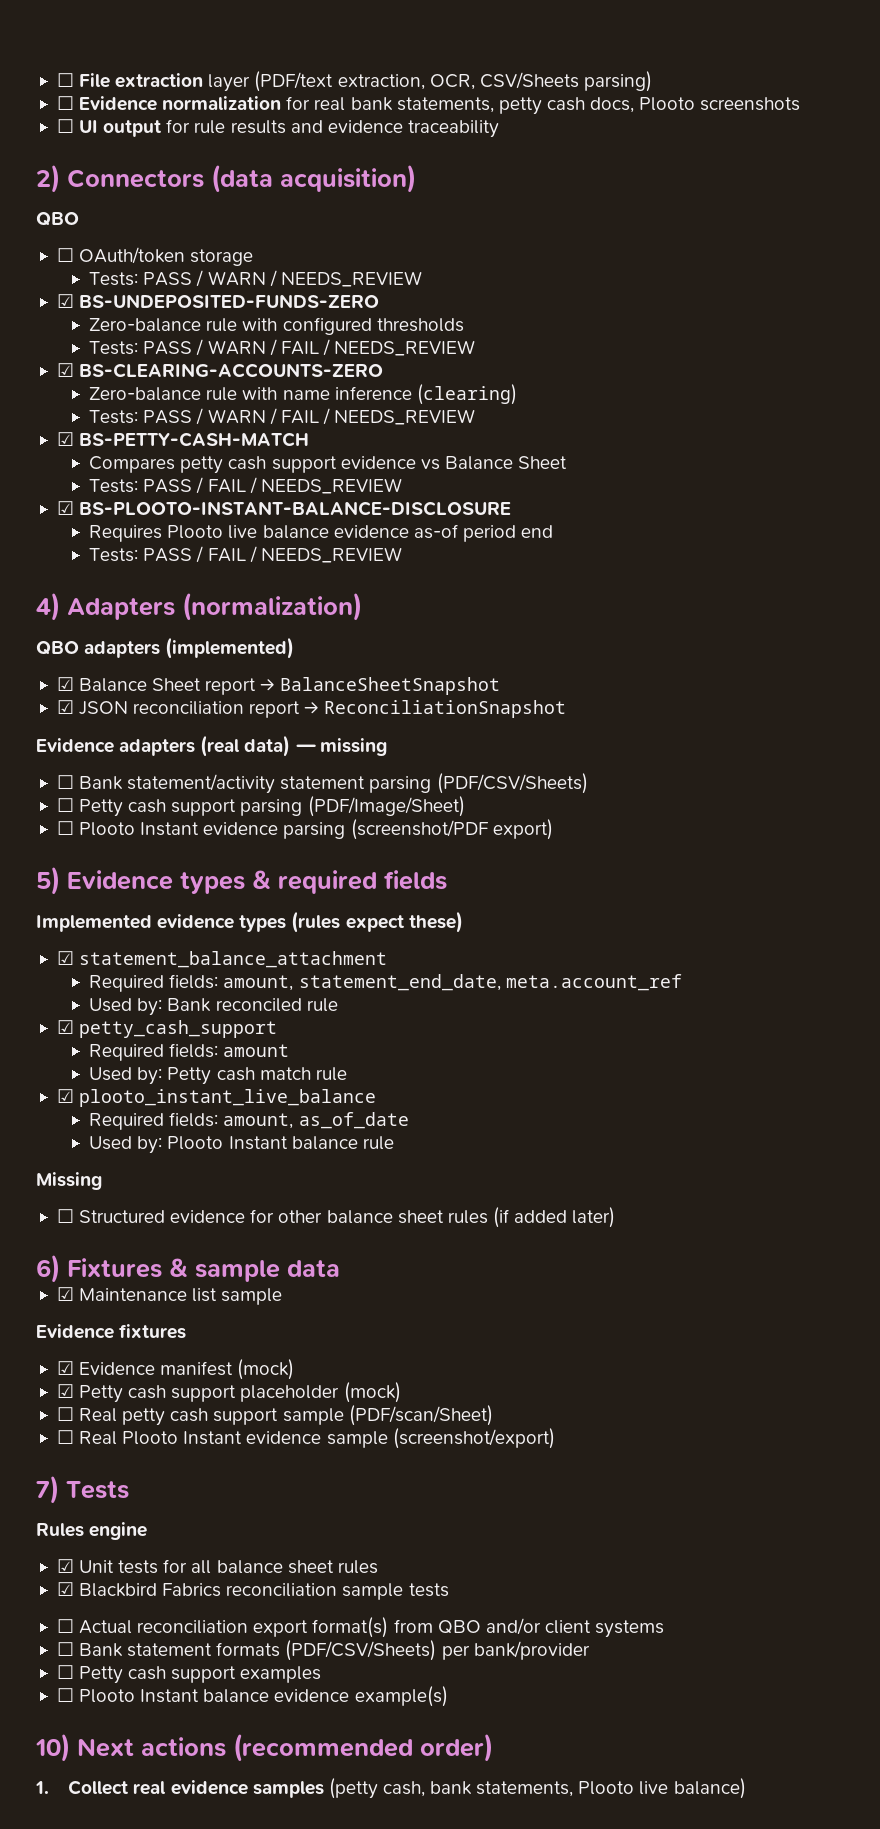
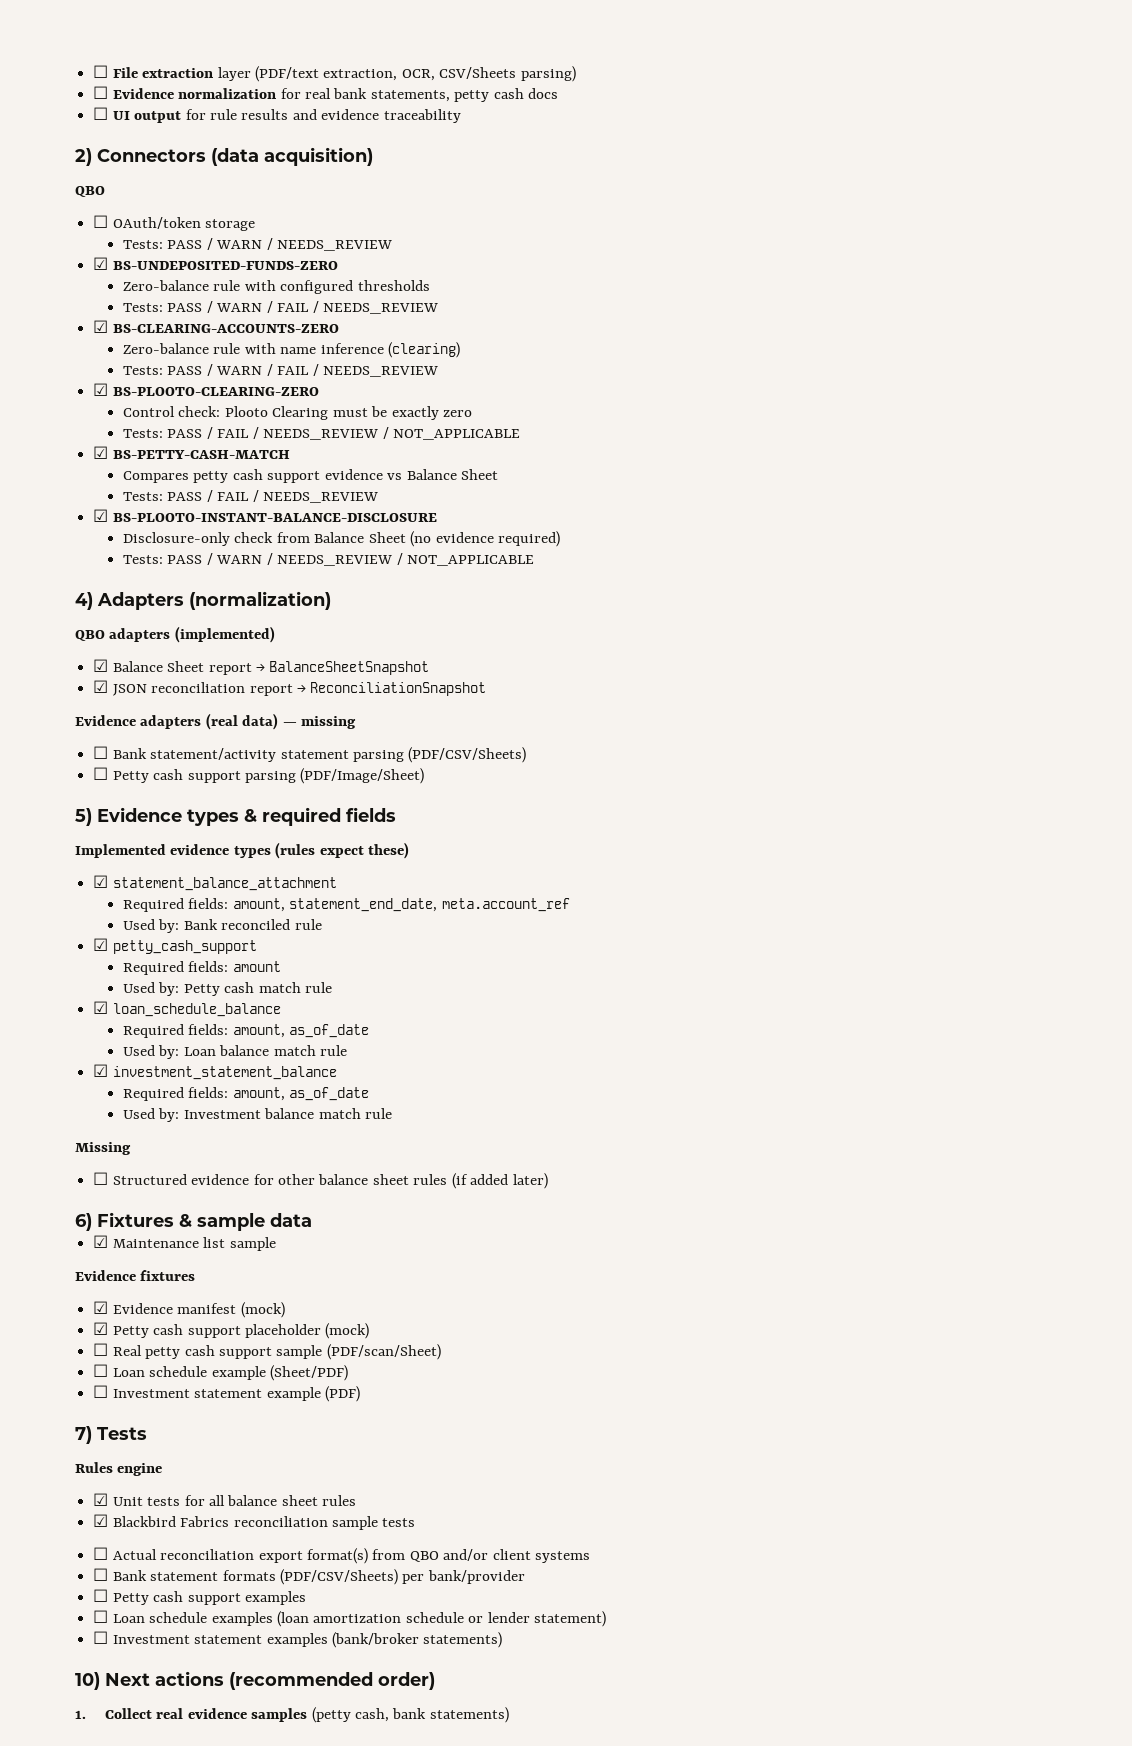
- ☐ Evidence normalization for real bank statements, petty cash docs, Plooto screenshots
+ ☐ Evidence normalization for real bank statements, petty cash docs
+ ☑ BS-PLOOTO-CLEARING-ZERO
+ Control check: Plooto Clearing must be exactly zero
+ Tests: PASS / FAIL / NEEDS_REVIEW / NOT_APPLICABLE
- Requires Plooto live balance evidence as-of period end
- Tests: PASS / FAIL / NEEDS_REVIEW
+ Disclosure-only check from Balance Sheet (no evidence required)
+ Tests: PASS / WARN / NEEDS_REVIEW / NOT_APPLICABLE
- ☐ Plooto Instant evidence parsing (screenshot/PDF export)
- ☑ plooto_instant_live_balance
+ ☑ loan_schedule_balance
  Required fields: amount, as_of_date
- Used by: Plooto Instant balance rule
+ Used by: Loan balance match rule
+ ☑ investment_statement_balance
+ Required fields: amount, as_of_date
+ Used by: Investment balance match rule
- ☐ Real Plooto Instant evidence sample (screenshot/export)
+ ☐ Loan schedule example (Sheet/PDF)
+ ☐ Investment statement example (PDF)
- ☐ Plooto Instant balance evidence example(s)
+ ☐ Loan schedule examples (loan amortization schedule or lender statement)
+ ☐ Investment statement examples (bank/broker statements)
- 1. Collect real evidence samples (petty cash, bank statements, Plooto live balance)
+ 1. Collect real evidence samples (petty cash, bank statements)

--

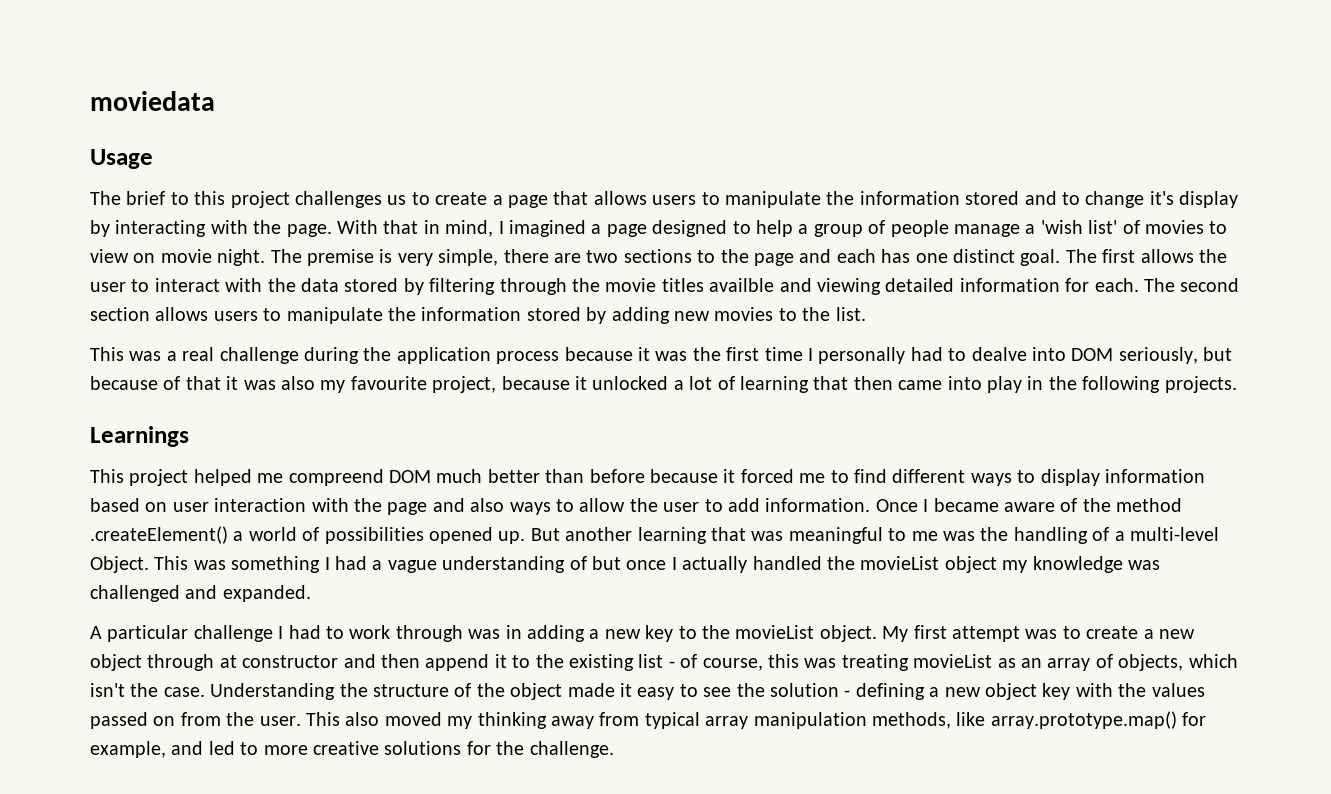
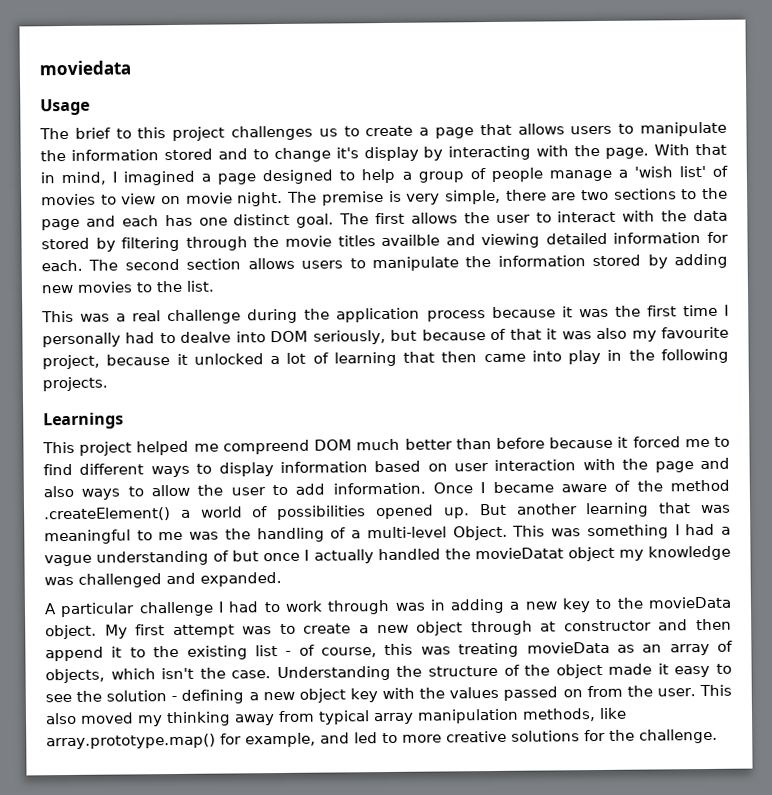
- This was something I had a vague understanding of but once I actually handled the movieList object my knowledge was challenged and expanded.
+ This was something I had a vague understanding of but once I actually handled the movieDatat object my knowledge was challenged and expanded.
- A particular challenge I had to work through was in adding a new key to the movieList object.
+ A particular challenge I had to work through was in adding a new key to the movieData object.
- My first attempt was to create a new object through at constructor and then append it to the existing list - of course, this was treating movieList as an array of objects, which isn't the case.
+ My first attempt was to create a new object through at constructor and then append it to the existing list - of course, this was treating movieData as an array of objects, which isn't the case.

— DESCRIPTION OF THE TASK —
Each line above where the word "amount" occurs should be returned in full.

— RESPONSE BELOW —
  Required fields: amount, as_of_date
+ Required fields: amount, as_of_date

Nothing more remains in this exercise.